Exercise aim: Search the data for "exemple". Return each matching line.

Records shown:
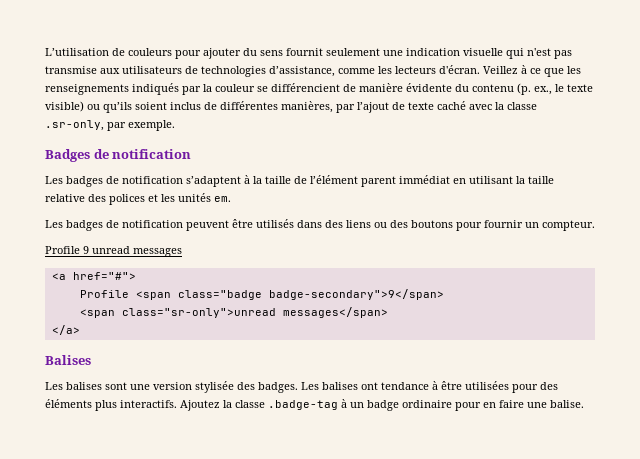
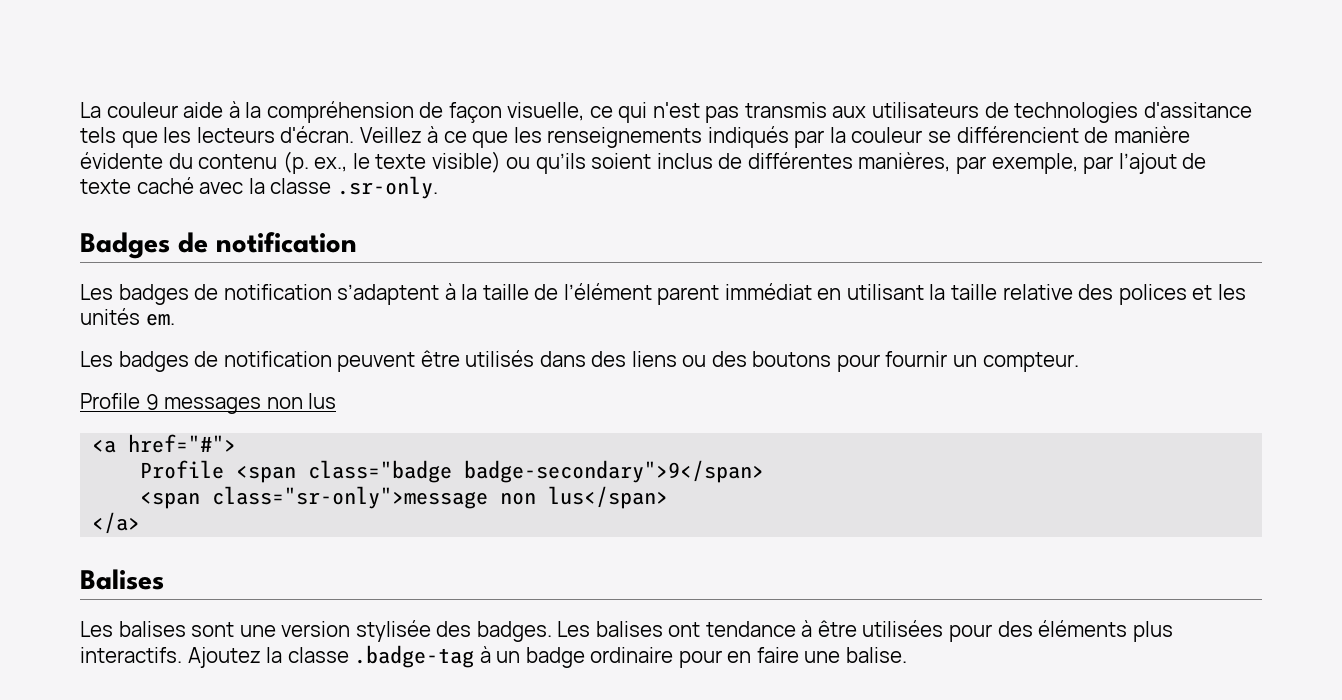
[45,48,503,59] L’utilisation de couleurs pour ajouter du sens fournit seulement une indication visuelle -> [80,101,613,123] La couleur aide à la compréhension de façon visuelle, ce
[45,66,97,74] transmise -> [744,102,827,118] transmis
[269,66,375,77] d’assistance, comme -> [1143,102,1252,118] [80,127,158,148] d'assitance tels que
(355, 108) none -> [991,153,1114,174] exemple, par
[45,120,175,131] .sr-only, par exemple. -> [336,176,438,199] .sr-only.
[92,246,130,254] unread -> (159, 402) none
(182, 252) none -> [266,393,337,409] non lus
[121,307,388,318] class="sr-only">unread messages</span> -> [212,486,669,509] class="sr-only">message non lus</span>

Response to this exercise:
(355, 108) none -> [991,153,1114,174] exemple, par
[45,120,175,131] .sr-only, par exemple. -> [336,176,438,199] .sr-only.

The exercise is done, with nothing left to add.